Una lunga vita di mediazione familiare
Da noi, infine, la longevità raramente è solo individuale. È quasi sempre un tema familiare. Significa figli adulti che aiutano genitori anziani, nonni che restano centrali nell’economia quotidiana delle famiglie, donne che tengono insieme più lavori di cura, case che diventano dispositivi intergenerazionali prima ancora che patrimoni. In questo quadro, il bisogno di protezione di cui parla il report assume una forma molto concreta: si spende per governare l’attrito tra generazioni, tempi, fragilità e responsabilità. App, assicurazioni, soluzioni salute, servizi a domicilio, banking digitale, strumenti di organizzazione: in Italia questi consumi spesso si presentano come libertà, ma funzionano anche come stampelle di un welfare che molte volte scarica la gestione sul privato e sulla famiglia. Per questo il consumatore centenario italiano non cerca solo prodotti “smart”: cerca alleggerimento, delega, rassicurazione, continuità.

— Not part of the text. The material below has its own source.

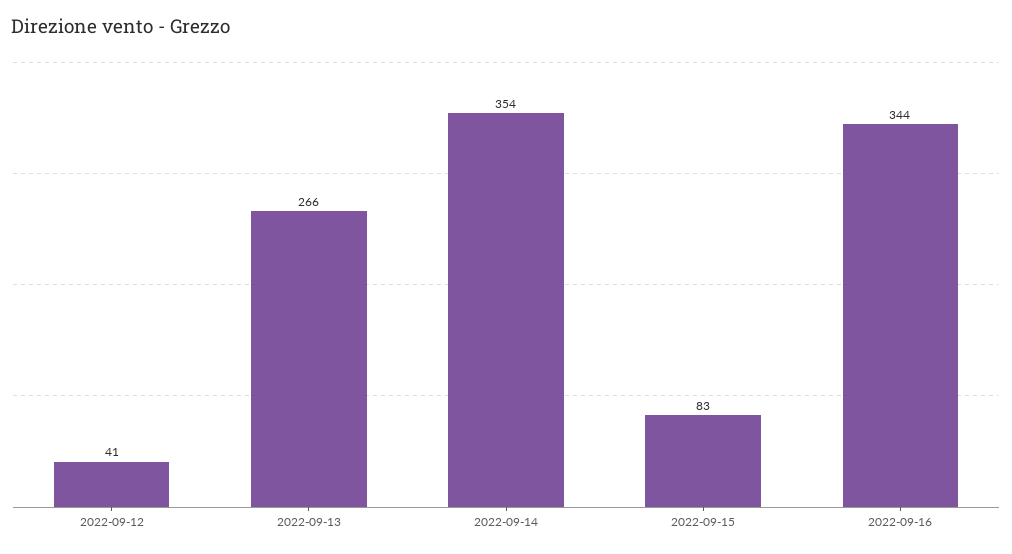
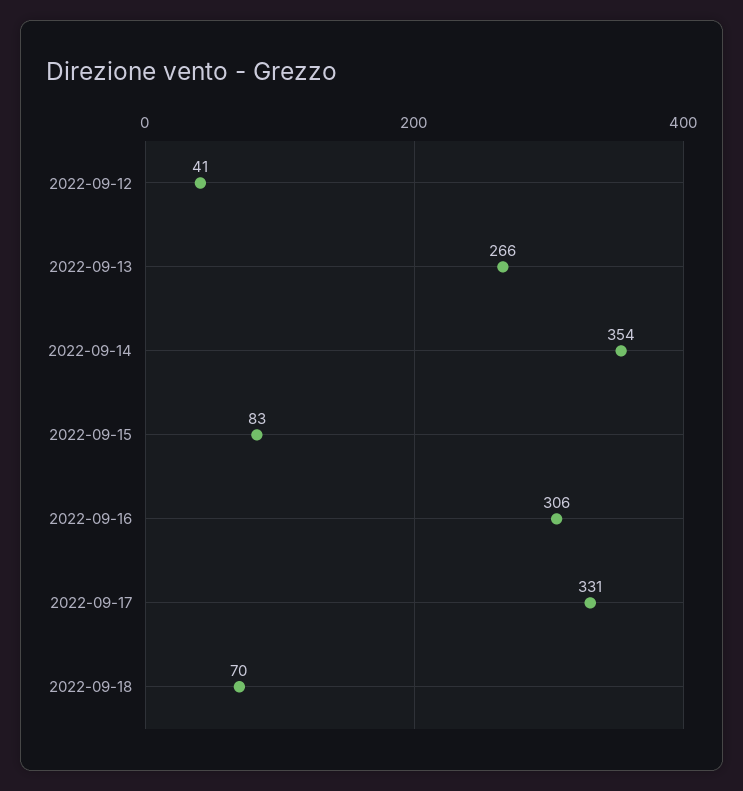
2022-09-16: 344 -> 306
2022-09-17: none -> 331
2022-09-18: none -> 70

Forse allora il modo più utile che abbiamo noi a BUNS per tradurre questo report in Italia è questo: chiederci che tipo di immaginario stiamo costruendo intorno a quella lunga vita. Perché se l’unica risposta che diamo alla longevità è più sorveglianza di sé, più prodotti correttivi, più paura di sbagliare, più gestione privata delle fragilità, il secolo di vita rischia di diventare un secolo di manutenzione ansiosa.

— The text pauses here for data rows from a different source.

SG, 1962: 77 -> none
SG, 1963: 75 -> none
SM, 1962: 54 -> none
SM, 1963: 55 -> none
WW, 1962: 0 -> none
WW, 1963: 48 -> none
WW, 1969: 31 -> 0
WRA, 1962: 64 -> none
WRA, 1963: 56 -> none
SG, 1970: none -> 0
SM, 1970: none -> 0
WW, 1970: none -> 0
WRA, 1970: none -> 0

In conclusione, il report di FleishmanHillard tocca un nervo vero anche per noi: i brand, i media, le piattaforme, i servizi saranno rilevanti perché ci aiutano a non vivere ogni fase della vita come un difetto da correggere. In un Paese anziano, tardo nelle tappe e ancora molto esposto alle disuguaglianze di accesso, la differenza tra accompagnare e spremere diventerà ancora più visibile.